Why You Should Read “Arch of Triumph”?
Arch of Triumph is worth reading above all because it is not simply a novel about love or exile, but a book about human dignity in a world where almost everything can be taken from a person. Remarque writes about fear, loneliness, the loss of one’s homeland, and the constant instability of life, yet he does so without grand declarations or unnecessary pathos. His prose works differently: it gradually immerses the reader in the characters’ state of mind, making you feel their weariness, their inner discipline, their capacity to endure and still go on living. It is precisely this restraint that gives the novel its particular power.
Another reason to turn to this book is its remarkable emotional precision. Remarque knows how to write about feelings in a way that never seems embellished or schematic.

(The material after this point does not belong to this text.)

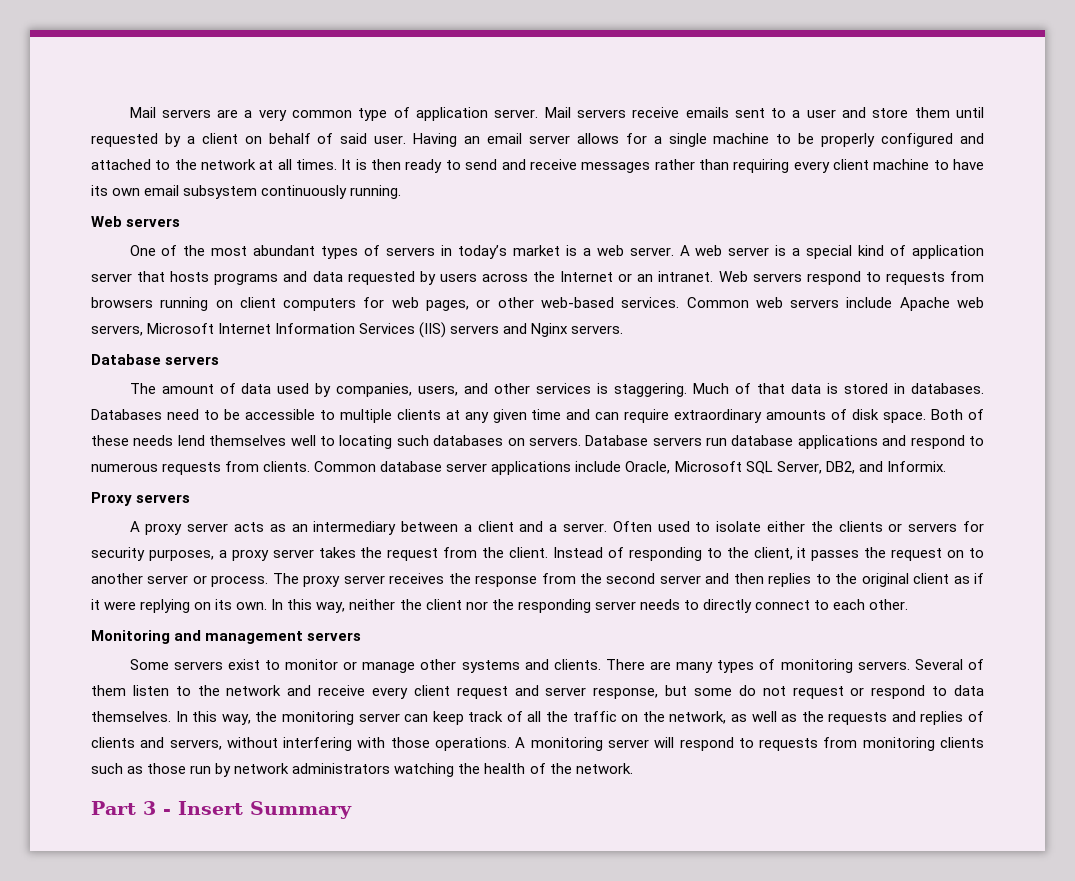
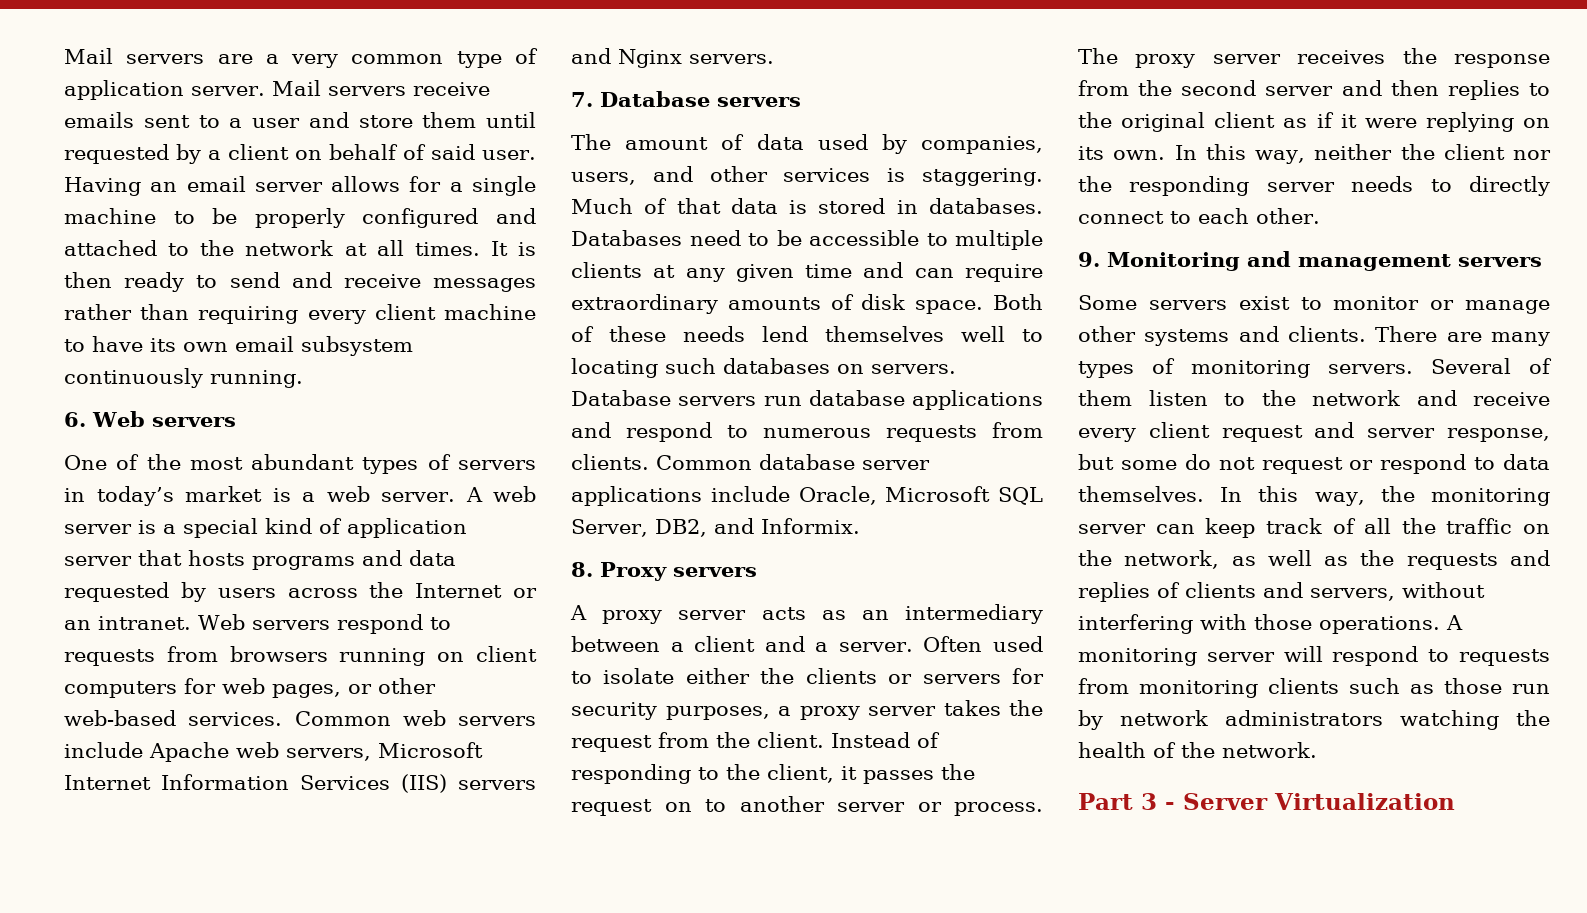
(402, 192) none -> [64,412,86,427] 6.
(624, 329) none -> [571,92,593,107] 7.
(946, 466) none -> [571,562,593,577] 8.
(909, 604) none -> [1078,252,1100,267] 9.
[178,801,352,819] Insert Summary -> [1182,793,1455,810] Server Virtualization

The love between Ravic and Joan Madou is portrayed as a complex, living, contradictory bond, one that holds tenderness, jealousy, mutual attraction, and the impossibility of truly saving one another. This is what makes the novel feel close even to a modern reader: there is no artificial literary idealization in it, but there is a deeply recognizable human fragility.

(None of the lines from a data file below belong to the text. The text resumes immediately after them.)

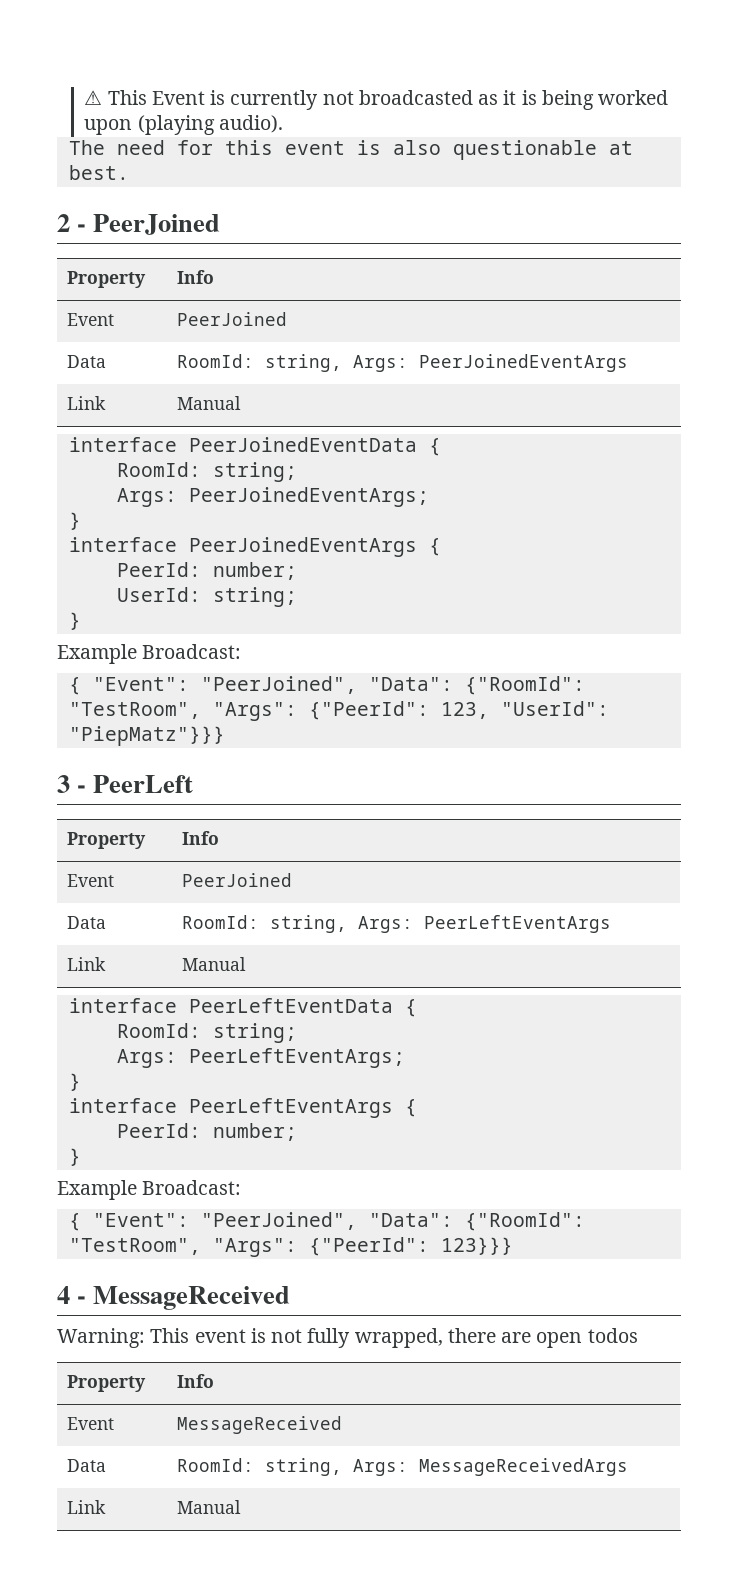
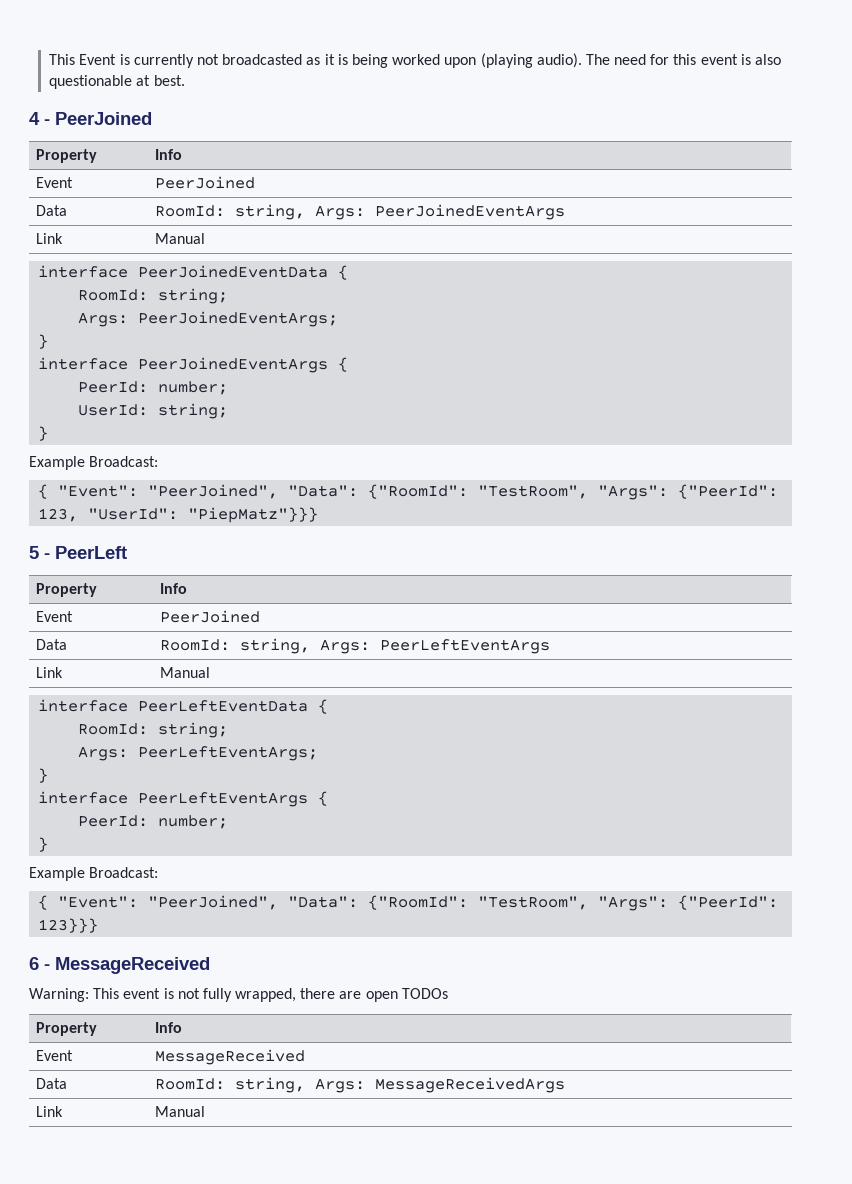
[84,90,103,105] ⚠ -> (49, 59) none
(283, 124) // -> (582, 60) none
[57,214,70,232] 2 -> [29,112,40,125] 4
[57,775,70,793] 3 -> [29,546,39,559] 5
[57,1286,70,1304] 4 -> [29,957,39,970] 6
[587,1328,638,1343] todos -> [401,988,448,999] TODOs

The novel is also worth reading for its atmosphere. In Remarque’s hands, Paris is at once beautiful and anxious. It is a city of nighttime streets, cafés, hotels, chance encounters, and brief conversations, yet behind all this, one can already feel the approach of historical catastrophe. Because of this duality, the book gains a special depth: throughout it, the beauty of life and its uncertainty are constantly in collision. Few novels convey so convincingly the feeling of a world that still appears outwardly calm, while inwardly already standing on the edge.
It is also important that the Arch of Triumph helps the reader better understand the era itself. Through the private fate of one man, Remarque reveals the fate of an entire generation cast out of ordinary life by wars, dictatorships, and political violence. Yet the novel is valuable not only as a testimony of its time. It raises questions that never lose their significance: what remains of a person when all external supports collapse, whether inner freedom can be preserved, how one lives with the memory of what has been endured, and whether love is possible when the future offers no stability.
Finally, this is a book worth reading because it stays with the reader for a long time. Not necessarily because of a fast-moving plot or an unexpected ending, but because of its particular aftertaste. When the novel is over, it leaves behind a sense of quiet sadness, attentiveness to human vulnerability, and respect for those who go on living despite fear and loss. Arch of Triumph is a book people return to not for outward drama, but for its deep and honest conversation about what it means to be human.